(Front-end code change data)
..............................

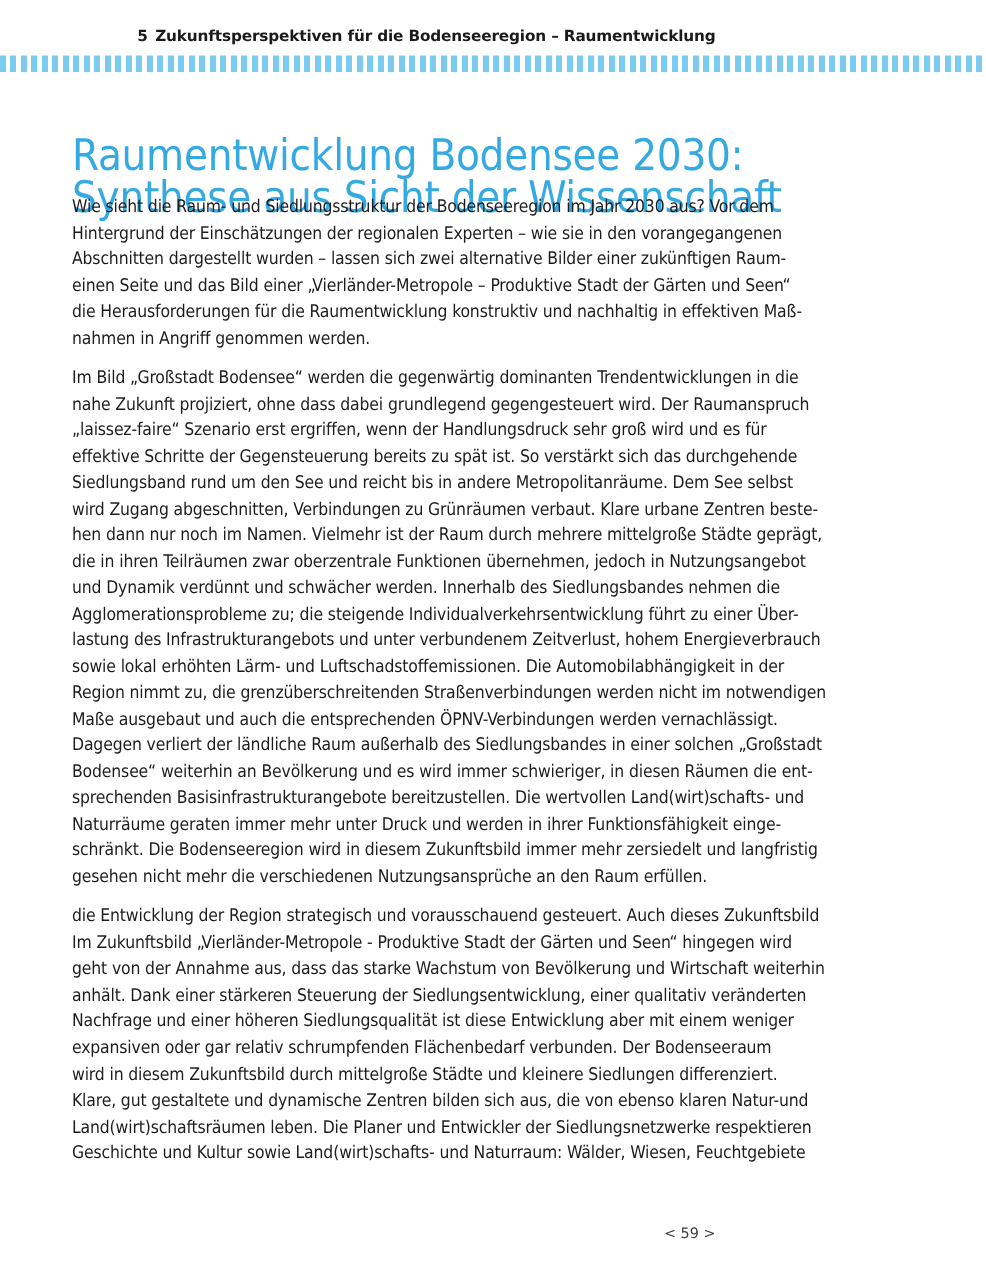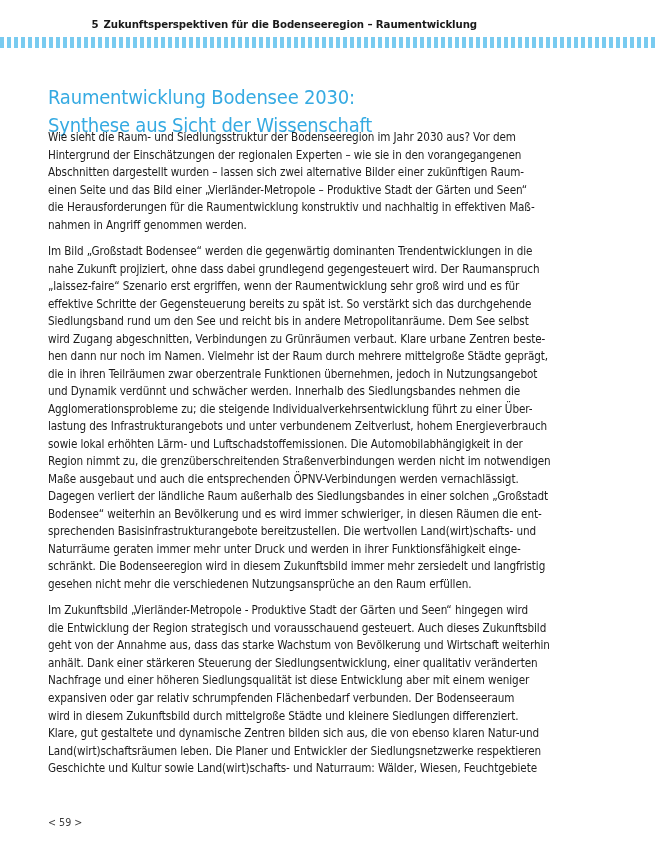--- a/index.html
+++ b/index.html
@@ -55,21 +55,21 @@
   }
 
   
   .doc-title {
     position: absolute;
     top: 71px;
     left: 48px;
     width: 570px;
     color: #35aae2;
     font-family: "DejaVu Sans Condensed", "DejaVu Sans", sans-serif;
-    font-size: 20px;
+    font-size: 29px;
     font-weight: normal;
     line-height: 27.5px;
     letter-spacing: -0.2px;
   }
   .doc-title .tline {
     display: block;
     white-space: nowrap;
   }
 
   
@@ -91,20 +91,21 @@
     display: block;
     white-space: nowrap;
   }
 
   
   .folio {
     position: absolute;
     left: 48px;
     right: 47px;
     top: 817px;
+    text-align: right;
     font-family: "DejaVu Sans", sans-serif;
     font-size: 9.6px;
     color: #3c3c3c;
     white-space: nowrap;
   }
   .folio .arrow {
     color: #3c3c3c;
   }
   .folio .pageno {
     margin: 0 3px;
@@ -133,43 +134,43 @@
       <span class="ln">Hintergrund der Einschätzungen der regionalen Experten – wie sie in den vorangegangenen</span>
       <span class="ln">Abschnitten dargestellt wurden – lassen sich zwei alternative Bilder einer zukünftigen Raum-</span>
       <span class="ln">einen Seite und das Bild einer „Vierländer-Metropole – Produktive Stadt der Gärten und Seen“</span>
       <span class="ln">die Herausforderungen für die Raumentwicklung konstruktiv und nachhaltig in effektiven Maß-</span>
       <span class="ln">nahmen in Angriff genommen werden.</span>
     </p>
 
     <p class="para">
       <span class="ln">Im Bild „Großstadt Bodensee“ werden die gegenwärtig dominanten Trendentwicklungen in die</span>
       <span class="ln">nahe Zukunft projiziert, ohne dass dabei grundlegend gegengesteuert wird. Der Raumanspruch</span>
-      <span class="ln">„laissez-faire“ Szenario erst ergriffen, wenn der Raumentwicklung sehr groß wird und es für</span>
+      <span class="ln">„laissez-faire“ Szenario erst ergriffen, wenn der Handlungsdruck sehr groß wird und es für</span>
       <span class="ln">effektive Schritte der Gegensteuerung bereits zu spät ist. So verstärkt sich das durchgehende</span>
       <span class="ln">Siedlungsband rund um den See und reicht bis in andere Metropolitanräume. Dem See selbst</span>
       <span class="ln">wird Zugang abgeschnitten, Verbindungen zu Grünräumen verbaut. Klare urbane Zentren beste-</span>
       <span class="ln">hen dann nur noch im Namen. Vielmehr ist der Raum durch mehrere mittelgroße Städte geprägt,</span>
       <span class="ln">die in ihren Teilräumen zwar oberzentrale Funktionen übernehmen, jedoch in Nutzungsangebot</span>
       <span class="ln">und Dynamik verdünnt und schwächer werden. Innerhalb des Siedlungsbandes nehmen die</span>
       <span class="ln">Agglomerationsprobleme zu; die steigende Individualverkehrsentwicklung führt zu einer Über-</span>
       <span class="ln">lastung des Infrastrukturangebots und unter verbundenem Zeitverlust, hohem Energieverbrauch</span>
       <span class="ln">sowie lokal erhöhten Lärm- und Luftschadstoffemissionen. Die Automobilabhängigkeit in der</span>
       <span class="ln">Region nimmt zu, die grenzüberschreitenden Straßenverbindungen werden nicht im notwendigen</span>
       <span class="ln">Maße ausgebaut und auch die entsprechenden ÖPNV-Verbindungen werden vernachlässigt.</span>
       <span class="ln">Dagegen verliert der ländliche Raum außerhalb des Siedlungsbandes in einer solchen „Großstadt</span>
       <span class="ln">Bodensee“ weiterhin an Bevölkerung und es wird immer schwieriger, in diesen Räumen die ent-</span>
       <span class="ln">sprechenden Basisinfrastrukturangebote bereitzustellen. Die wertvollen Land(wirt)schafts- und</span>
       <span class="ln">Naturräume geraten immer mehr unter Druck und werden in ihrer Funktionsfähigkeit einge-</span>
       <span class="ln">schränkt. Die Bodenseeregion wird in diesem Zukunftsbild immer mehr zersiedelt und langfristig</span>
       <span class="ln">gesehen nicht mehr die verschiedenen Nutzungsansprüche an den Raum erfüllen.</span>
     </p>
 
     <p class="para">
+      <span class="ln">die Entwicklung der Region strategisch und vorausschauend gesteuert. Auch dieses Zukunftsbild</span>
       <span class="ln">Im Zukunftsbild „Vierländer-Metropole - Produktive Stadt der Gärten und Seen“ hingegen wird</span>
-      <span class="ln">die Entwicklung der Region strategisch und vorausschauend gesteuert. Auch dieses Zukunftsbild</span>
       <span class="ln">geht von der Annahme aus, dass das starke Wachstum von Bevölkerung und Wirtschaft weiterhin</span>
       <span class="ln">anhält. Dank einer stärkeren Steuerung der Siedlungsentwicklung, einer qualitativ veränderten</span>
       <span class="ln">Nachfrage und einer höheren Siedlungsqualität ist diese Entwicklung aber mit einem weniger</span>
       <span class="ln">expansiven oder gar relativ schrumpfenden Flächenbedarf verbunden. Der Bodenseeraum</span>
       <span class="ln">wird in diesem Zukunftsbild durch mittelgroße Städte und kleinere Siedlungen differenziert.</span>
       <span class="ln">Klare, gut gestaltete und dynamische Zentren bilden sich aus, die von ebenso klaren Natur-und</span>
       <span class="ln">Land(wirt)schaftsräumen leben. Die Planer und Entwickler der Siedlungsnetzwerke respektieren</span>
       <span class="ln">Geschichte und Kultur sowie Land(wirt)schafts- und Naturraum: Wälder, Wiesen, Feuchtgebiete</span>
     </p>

..............................

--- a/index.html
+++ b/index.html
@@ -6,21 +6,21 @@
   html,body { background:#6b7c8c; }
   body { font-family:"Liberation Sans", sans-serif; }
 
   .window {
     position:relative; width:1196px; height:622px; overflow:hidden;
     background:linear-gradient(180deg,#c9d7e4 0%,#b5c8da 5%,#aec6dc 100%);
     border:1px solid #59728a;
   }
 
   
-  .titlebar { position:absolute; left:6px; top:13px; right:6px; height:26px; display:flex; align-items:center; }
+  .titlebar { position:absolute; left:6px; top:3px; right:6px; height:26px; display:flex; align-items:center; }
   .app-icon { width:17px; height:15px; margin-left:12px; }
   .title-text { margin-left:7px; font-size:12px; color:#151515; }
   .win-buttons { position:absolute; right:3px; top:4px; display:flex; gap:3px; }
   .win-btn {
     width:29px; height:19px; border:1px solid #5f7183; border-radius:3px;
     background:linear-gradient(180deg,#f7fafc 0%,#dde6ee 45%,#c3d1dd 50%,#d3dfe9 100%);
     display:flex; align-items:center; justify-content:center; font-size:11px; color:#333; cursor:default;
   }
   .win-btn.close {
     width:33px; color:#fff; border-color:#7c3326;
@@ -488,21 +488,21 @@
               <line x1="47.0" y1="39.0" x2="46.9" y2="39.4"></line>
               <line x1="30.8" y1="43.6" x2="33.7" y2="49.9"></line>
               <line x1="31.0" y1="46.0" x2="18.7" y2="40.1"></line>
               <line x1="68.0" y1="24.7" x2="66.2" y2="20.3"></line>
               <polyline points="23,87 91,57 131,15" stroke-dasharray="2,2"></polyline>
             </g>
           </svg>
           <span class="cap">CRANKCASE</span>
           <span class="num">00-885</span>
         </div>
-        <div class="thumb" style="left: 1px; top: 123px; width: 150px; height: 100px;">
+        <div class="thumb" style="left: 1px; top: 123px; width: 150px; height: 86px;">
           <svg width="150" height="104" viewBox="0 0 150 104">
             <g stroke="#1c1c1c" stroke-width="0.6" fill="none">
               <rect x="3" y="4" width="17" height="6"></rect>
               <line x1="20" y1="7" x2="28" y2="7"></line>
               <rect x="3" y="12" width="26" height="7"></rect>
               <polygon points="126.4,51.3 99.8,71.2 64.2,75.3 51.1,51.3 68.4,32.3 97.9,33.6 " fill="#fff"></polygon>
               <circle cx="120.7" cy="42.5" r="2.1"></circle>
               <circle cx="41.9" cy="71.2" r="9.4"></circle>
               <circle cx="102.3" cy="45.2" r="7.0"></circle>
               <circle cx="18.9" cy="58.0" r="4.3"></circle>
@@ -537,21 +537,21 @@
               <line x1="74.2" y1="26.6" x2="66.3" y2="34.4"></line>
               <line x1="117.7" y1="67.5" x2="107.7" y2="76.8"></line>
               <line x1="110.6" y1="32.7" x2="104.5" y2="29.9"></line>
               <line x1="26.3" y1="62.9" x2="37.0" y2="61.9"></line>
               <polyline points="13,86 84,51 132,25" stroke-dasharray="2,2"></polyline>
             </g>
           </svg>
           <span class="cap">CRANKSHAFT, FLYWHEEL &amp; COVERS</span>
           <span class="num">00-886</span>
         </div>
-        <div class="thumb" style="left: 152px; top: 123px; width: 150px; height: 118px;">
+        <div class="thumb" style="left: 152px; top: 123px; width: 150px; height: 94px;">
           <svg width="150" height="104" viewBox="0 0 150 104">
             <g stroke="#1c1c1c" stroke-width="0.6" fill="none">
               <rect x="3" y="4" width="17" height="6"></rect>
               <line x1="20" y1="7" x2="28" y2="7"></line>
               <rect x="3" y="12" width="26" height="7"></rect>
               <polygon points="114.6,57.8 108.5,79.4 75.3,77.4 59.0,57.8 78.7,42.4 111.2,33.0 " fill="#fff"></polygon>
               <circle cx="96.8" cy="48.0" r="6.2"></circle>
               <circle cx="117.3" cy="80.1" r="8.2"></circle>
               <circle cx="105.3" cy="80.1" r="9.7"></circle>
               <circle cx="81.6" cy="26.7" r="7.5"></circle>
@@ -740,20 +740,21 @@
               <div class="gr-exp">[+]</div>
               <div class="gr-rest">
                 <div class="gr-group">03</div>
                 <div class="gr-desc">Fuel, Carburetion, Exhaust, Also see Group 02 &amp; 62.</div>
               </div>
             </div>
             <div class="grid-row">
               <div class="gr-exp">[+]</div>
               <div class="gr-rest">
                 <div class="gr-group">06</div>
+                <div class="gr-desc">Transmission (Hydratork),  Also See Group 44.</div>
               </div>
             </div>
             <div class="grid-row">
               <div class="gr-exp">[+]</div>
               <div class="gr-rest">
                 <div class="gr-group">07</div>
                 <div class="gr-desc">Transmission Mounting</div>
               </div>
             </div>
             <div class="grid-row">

..............................

### What is being asked
Whenever the string "align" shows up in a line of the entries, copy that line.

### Exercise output
+    text-align: right;
-  .titlebar { position:absolute; left:6px; top:13px; right:6px; height:26px; display:flex; align-items:center; }
+  .titlebar { position:absolute; left:6px; top:3px; right:6px; height:26px; display:flex; align-items:center; }
     display:flex; align-items:center; justify-content:center; font-size:11px; color:#333; cursor:default;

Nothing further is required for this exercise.